Retype word for word the stretch of entries below from the line that has "position: absolute;" through the line that has "line-height: 18.2px;", and omit the pictures.
- Opening Delimiter -
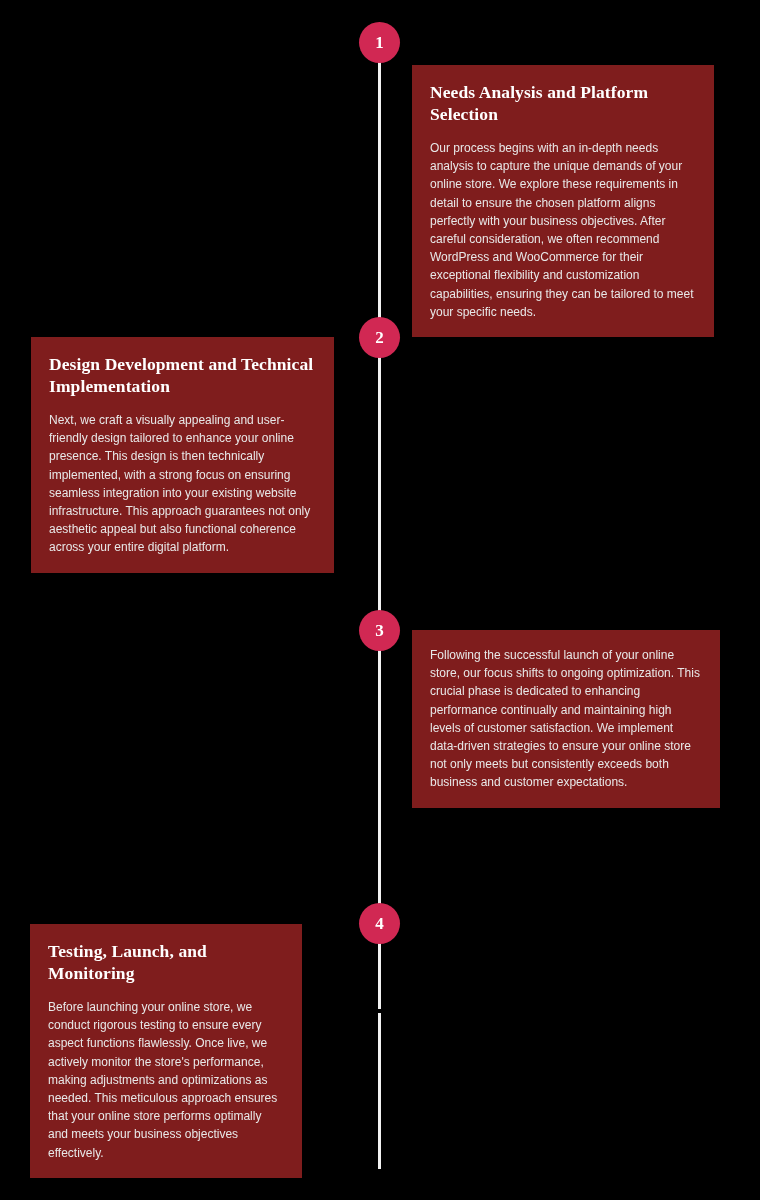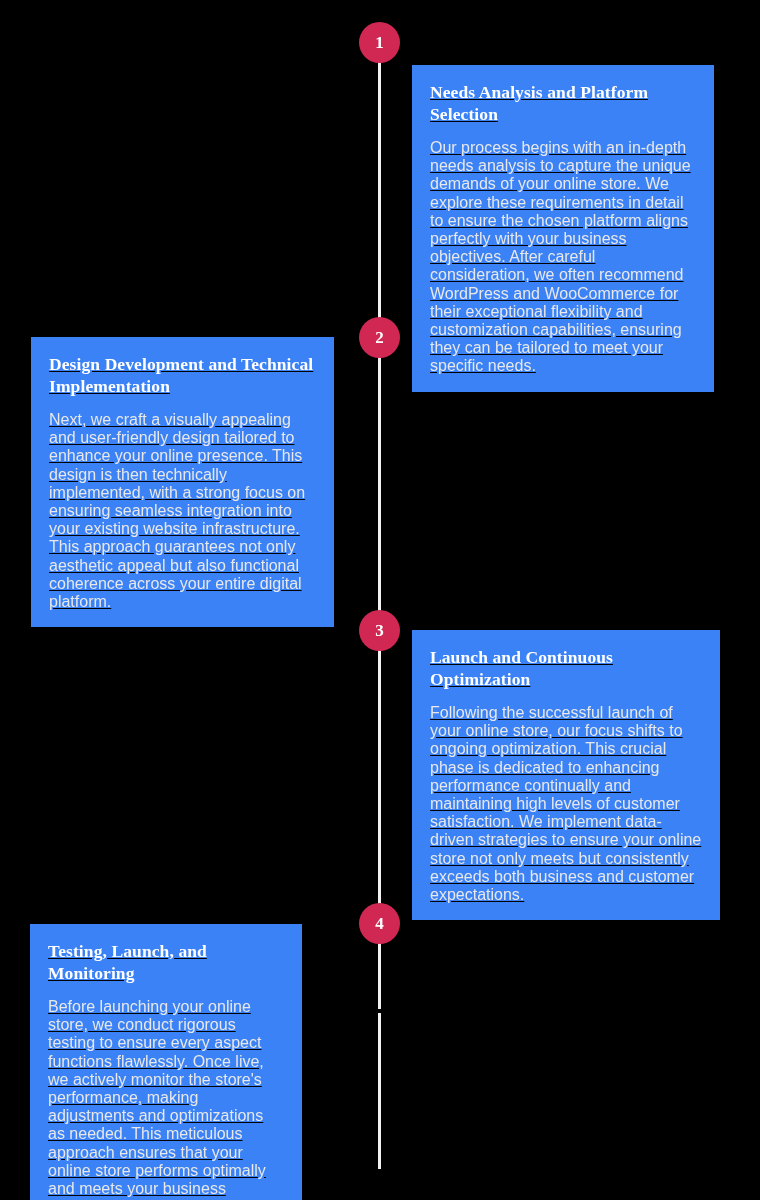--- a/index.html
+++ b/index.html
@@ -55,11 +55,10 @@
   
   .card {
     position: absolute;
-    background: #3b82f6;
+    background: #7f1d1d;
     box-sizing: border-box;
     padding: 16px 18px 16px 18px;
     z-index: 2;
-    text-decoration: underline;
   }
   .card-title {
     margin: 0 0 14px 0;

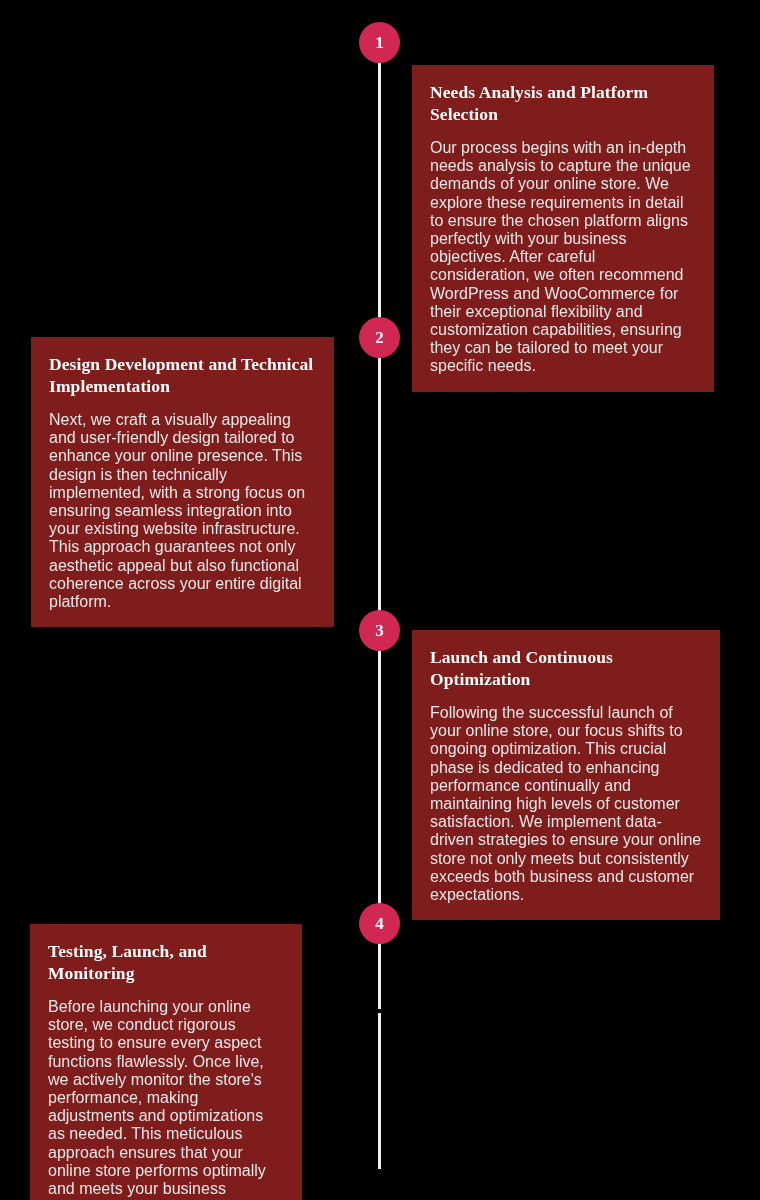--- a/index.html
+++ b/index.html
@@ -72,7 +72,7 @@
   .card-body {
     margin: 0;
     font-family: "Liberation Sans", sans-serif;
-    font-size: 16px;
+    font-size: 12px;
     line-height: 18.2px;
     color: #e8e8e8;
   }

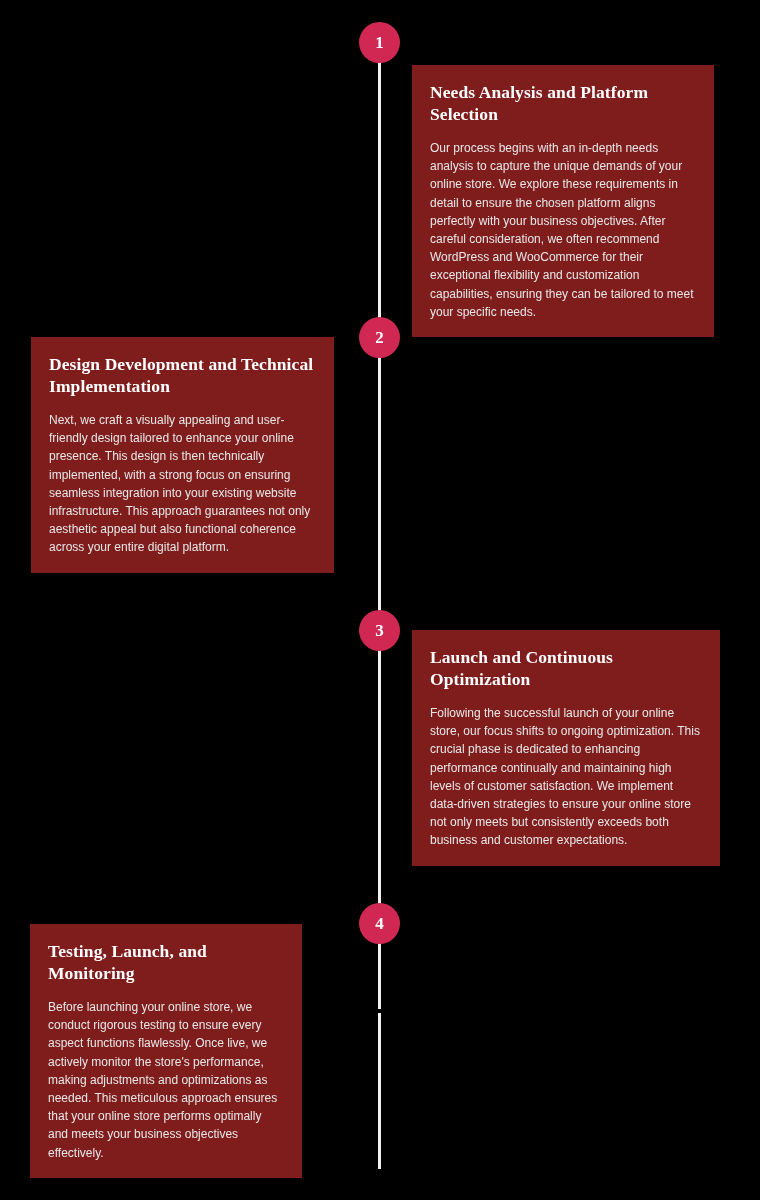--- a/index.html
+++ b/index.html
@@ -120,7 +120,6 @@
   </div>
 
   <div class="card card-3">
-    <h3 class="card-title">Launch and Continuous Optimization</h3>
     <p class="card-body">Following the successful launch of your online store, our focus shifts to ongoing optimization. This crucial phase is dedicated to enhancing performance continually and maintaining high levels of customer satisfaction. We implement data-driven strategies to ensure your online store not only meets but consistently exceeds both business and customer expectations.</p>
   </div>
- Closing Delimiter -
- [Your response]
     position: absolute;
-    background: #3b82f6;
+    background: #7f1d1d;
     box-sizing: border-box;
     padding: 16px 18px 16px 18px;
     z-index: 2;
-    text-decoration: underline;
   }
   .card-title {
     margin: 0 0 14px 0;

--- a/index.html
+++ b/index.html
@@ -72,7 +72,7 @@
   .card-body {
     margin: 0;
     font-family: "Liberation Sans", sans-serif;
-    font-size: 16px;
+    font-size: 12px;
     line-height: 18.2px;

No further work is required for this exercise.